Biological Instantiation
A roadmap from human consciousness to artificial intelligence
- R5 -

If you take a VCR, you could generate hundreds of thousands of words and images to describe the intricate details of its operation, down to the tiniest transistor and coil. But the essence of a VCR can really be described quite accurately in just a few words - 'A machine to store incoming video data onto removable magnetic tape cartridges, which can subsequently be replayed.'

The human brain is similar, complex in detail, but simple in principle - that principle being -

'The ability to store parallel data streams from reality exposure, that can subsequently be recalled internally to simulate that reality.'

It doesn't matter which sensory modality we consider (sight, sound, touch etc.), they all exist as parallel time varying signals encoding data objects from the real world.

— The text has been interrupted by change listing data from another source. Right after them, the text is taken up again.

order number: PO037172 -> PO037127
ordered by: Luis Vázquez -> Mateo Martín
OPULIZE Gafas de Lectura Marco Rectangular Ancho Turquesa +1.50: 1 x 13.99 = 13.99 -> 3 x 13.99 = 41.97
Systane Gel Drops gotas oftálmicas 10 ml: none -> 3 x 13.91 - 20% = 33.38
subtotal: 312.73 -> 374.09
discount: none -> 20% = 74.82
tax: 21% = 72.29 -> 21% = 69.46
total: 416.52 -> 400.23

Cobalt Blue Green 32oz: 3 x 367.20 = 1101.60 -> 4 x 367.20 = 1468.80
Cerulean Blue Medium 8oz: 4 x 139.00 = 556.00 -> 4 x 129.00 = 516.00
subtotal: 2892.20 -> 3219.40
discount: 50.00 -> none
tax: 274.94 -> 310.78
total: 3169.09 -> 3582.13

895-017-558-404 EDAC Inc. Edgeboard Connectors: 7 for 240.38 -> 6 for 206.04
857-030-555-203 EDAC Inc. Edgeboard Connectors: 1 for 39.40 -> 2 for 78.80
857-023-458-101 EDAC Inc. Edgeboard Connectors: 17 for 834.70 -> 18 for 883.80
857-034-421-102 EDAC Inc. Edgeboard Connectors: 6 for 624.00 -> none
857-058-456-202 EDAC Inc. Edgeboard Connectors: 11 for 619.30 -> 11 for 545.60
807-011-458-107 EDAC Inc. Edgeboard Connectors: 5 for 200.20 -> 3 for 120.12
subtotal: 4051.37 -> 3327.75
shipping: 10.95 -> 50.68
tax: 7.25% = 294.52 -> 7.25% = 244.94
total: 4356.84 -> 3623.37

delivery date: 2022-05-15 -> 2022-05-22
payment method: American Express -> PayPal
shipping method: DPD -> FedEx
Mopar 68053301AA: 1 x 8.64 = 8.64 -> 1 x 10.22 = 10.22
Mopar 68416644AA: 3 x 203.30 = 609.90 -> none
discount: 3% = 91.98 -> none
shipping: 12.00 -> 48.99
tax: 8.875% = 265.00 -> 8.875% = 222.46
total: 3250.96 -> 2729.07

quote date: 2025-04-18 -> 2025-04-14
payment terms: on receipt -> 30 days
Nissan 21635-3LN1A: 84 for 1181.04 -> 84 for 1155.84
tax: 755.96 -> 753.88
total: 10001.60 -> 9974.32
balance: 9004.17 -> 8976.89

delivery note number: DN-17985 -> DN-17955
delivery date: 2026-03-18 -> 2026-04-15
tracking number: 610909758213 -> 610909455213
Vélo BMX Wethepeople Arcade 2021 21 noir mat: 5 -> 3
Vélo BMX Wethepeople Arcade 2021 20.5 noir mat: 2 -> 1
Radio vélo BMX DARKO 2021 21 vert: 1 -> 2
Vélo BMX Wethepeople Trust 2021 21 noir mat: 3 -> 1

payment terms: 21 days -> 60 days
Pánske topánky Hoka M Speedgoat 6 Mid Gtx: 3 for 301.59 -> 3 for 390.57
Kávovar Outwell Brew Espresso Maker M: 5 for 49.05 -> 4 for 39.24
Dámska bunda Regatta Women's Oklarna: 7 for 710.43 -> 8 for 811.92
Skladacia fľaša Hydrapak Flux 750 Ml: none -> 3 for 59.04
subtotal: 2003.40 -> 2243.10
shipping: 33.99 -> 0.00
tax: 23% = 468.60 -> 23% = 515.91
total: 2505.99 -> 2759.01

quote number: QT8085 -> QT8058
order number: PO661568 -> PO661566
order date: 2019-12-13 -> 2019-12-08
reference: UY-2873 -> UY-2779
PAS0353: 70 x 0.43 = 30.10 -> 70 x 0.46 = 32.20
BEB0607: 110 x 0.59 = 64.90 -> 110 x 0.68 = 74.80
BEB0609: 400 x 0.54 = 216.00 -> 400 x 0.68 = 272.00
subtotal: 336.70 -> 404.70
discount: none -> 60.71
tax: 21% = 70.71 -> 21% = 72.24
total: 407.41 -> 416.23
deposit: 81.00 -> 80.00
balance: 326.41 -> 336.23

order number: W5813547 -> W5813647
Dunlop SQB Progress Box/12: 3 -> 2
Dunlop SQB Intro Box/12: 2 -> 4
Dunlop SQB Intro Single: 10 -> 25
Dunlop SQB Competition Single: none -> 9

Reality is presented to the senses, and thus to the brain, as a jumble of mixed and partial object data sets (chair, violin, mouse, river etc.) The brain recognizes patterns to build a library of 'instances' and subsequently of 'archetypal forms' - data sets and abstractions that represent individual objects and features of reality. As these forms become tagged with language patterns, they invariably become universals - that 'particular' tree becoming a 'universal' tree archetype.

This library of forms is used to decipher subsequent sensory flow to form models and animations based on precedent, thus understanding and predicting events in reality.

The brain is programmed to emotionally grade (judge) those simulations and act (animate) accordingly.

So we have:

The ability to extract, identify and link patterns from slow parallel analog data streams.
The ability to then manipulate those patterns independently.
The ability to arrange those patterns into a universal 'stage' map.
The ability to link those patterns to other data sets known as language patterns (both oral and written).
The ability to construct and interpret animated scenes from these language pattern tags.
The ability to use those serial language tags to receive and transmit scene compositions socially and with machinery.
The ability for language patterns to also attach themselves to emotional grading schemas.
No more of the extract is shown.